Building a Philadelphia Theft Defense

If you are facing theft charges in Philadelphia, you could be facing serious consequences. For either misdemeanor or felony theft, you are looking at expensive fines and possible imprisonment. This is why it is crucial that you seek the services of an accomplished lawyer who has experience building a Philadelphia theft defense. Call today to schedule a consultation to see what legal options you have.

Defense Strategies

When handling theft charges in Philadelphia, lawyers have a number of different strategies. The strategies that a lawyer may use are dependent on the specific facts of each individual case. For example, the defendant may not have known that the item did not belong to them or it was discarded, which negates the crime of taking from one person. In this case, the lawyer establishes the individual lacked the intent to actually take the item. The attorney could also raise the defense that the defendant never intended to permanently deprive the person of the item, the item was borrowed, a different person gave them permission to have the item, or that person was not the actual owner of the item.

In cases where disputes arise and one side may actually be wrong, then mitigating or a full restitution is a strategy for getting the case dismissed. In many cases, this can be negotiated and once resolved, it can lead to a full dismissal of charges. In some cases, routing a case through the diversionary program is the proper way to mitigate the charges. When cases go through a diversionary program such as ARP, restitution can be paid in full upon a probationary period.
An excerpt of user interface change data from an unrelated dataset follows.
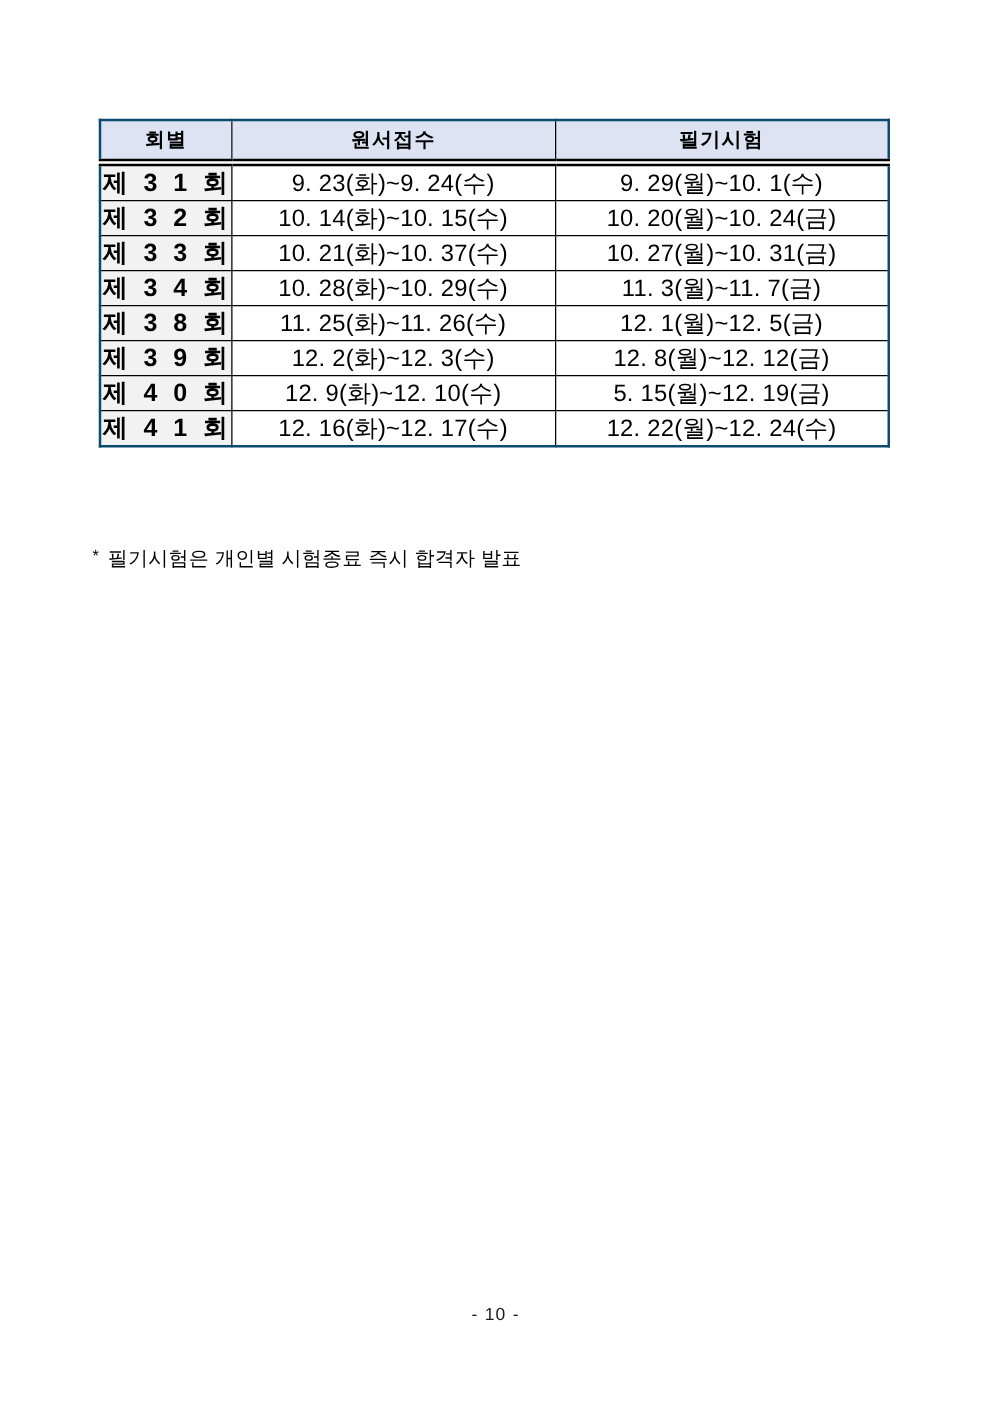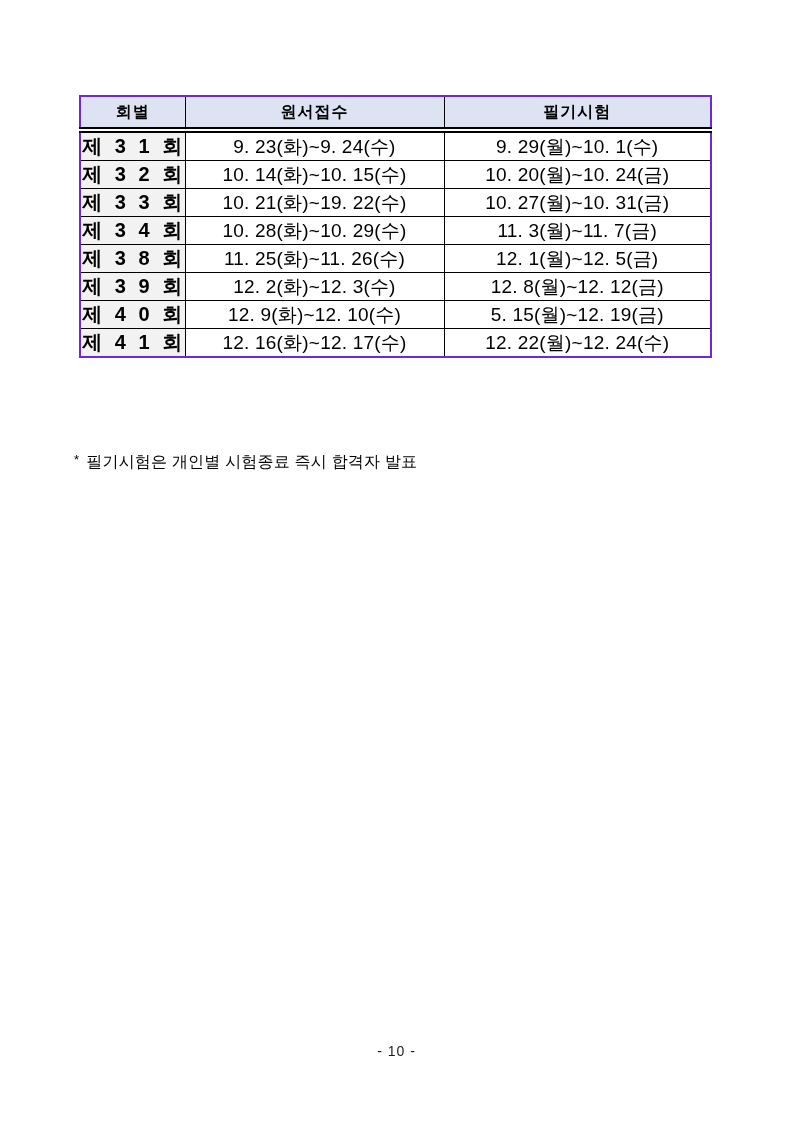"회별" table.schedule { border: 2px solid #6d28d9 -> 2px solid #0c4a6e }
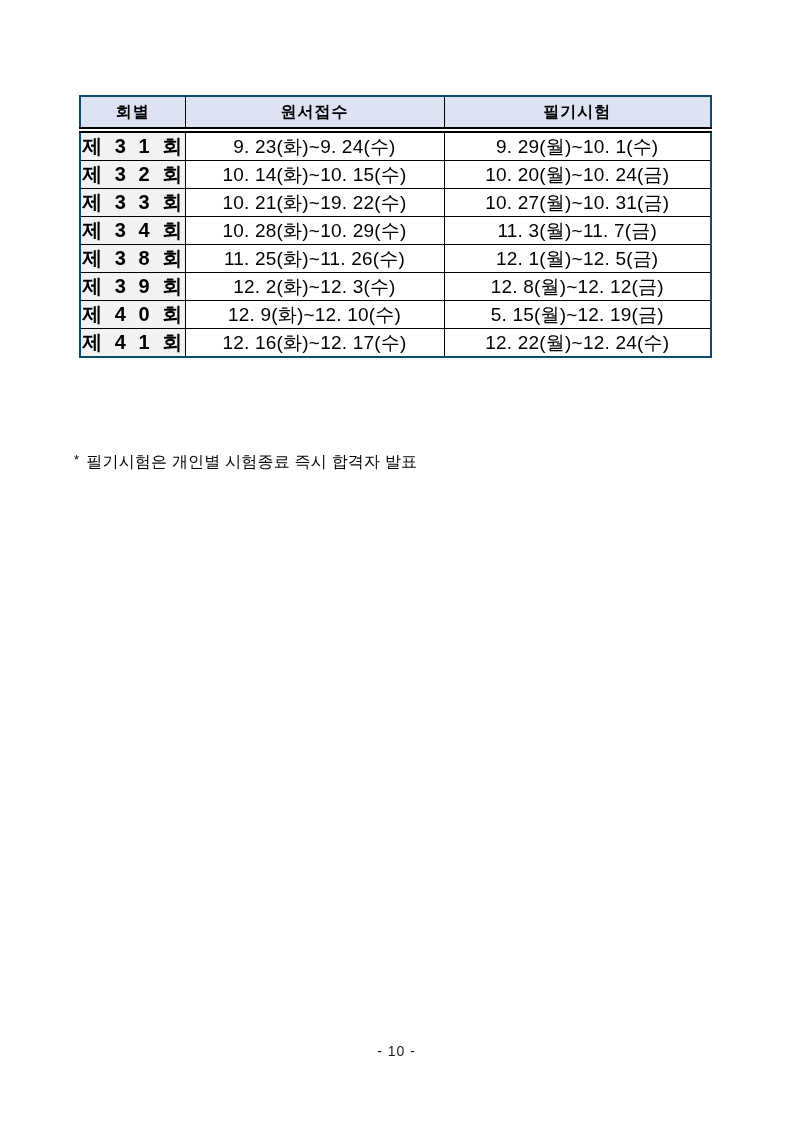"10. 21(화)~19. 22(수)" td.date { text: 19. 22 -> 10. 37 }
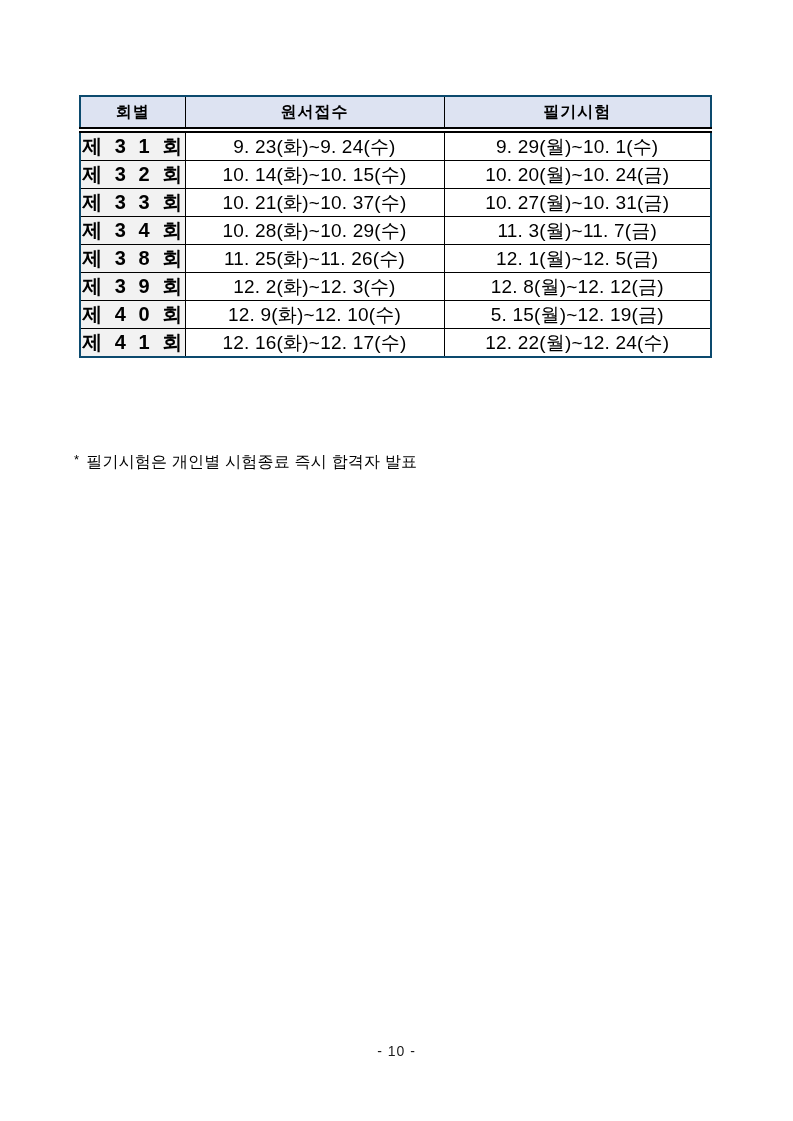"* 필기시험은 개인별 시험종료 즉시" .footnote { top: 452px -> 437px }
Whatever the facts of the case may be, it is vital to have a seasoned attorney who is knowledgeable about building a theft defense in Philadelphia.

Prosecutor’s Burden of Proof

In a theft charge, the prosecutor must show that an individual took something from another person, took it for themselves, and intended to permanently deprive the other person of it. In a car theft, an individual breaks into another person’s vehicle, enters, and then leaves with the car. There is an automatic presumption that the person did not intend to return the vehicle because the person broke into the car. The defendant saying that they were incapacitated, intoxicated, or did not understand what they were doing is not a defense. All the prosecutor has to prove is that something was taken from someone who was the rightful owner of that item and that the person who took it, took it with the intention to permanently deprive the other person of it.

Probation or Reduce Sentence Options

When an individual is charged with theft, having an experienced defense attorney by their side raises the possibility of the theft being negotiated to protect the defendant’s record. One of the ways to do this is having the government review the theft charge for a diversionary or first-time offender program. These programs are available with an attorney’s knowledge of the particular system. An individual has the opportunity to pay full restitution and serve a period of probation and upon completion of that probation, their record is expunged and any record of the arrest will be negated from any sort of national search.

Should an individual be convicted of theft, working restitution or mitigating factors in a plea bargain can reduce the sentence that would carry up to seven years in prison to a shorter period or even avoid incarceration. This is why it is essential for the defendant to obtain the services of a well-trained attorney who is capable of building a Philadelphia theft defense.